§ THE TASK: All the data that follows should be repeated exactly, without a single picture.

§ LISTED ENTRIES:
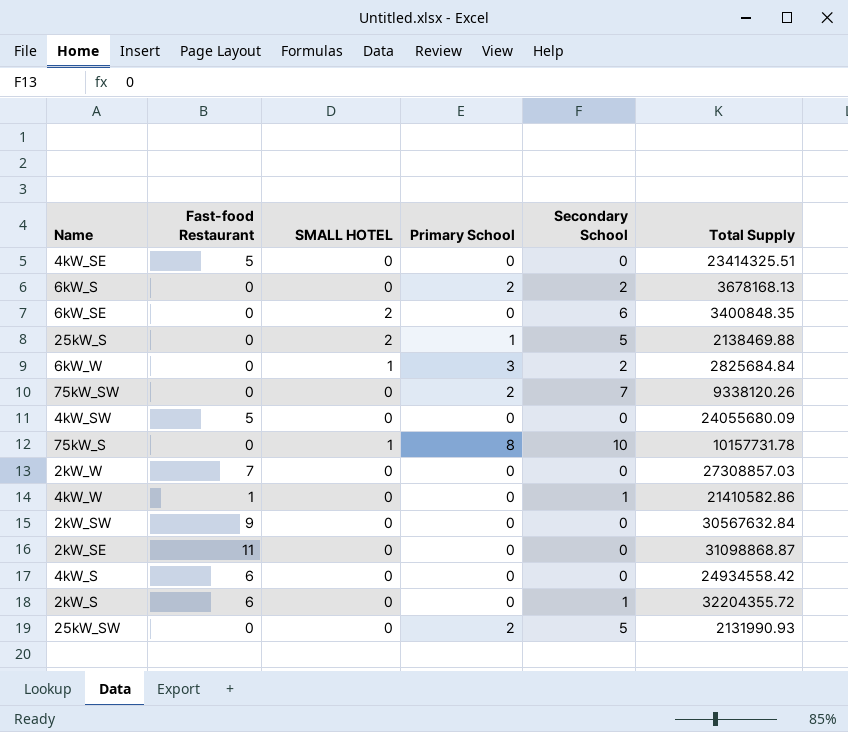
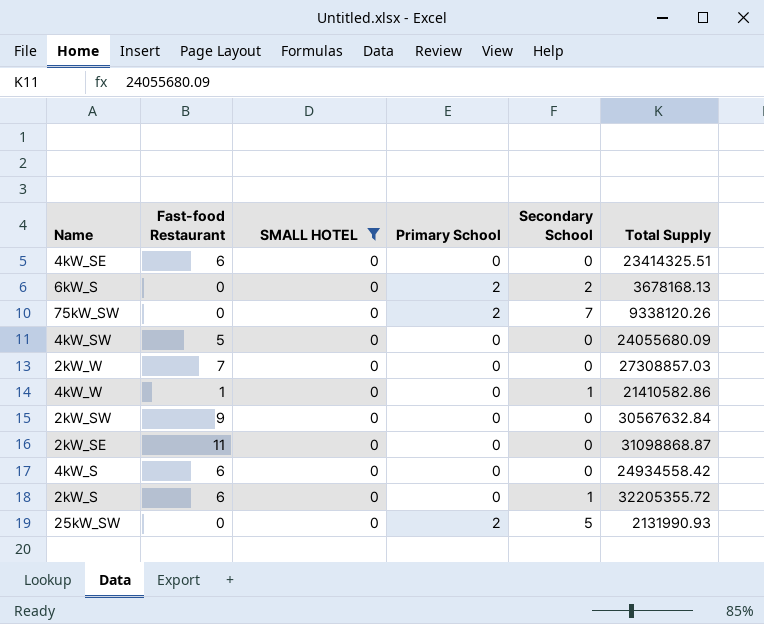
filter: none -> SMALL HOTEL = 0
4kW_SE | Fast-food Restaurant: 5 -> 6
2kW_S | Total Supply: 32204355.72 -> 32205355.72

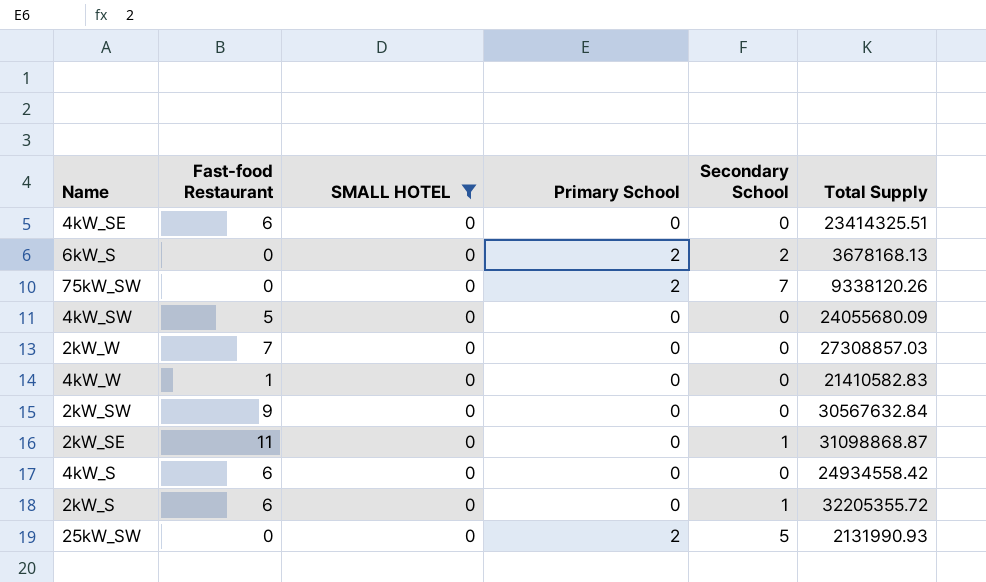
4kW_W | Secondary School: 1 -> 0
4kW_W | Total Supply: 21410582.86 -> 21410582.83
2kW_SE | Secondary School: 0 -> 1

§ OUTPUT FOR THIS EXERCISE:
filter: none -> SMALL HOTEL = 0
4kW_SE | Fast-food Restaurant: 5 -> 6
2kW_S | Total Supply: 32204355.72 -> 32205355.72

4kW_W | Secondary School: 1 -> 0
4kW_W | Total Supply: 21410582.86 -> 21410582.83
2kW_SE | Secondary School: 0 -> 1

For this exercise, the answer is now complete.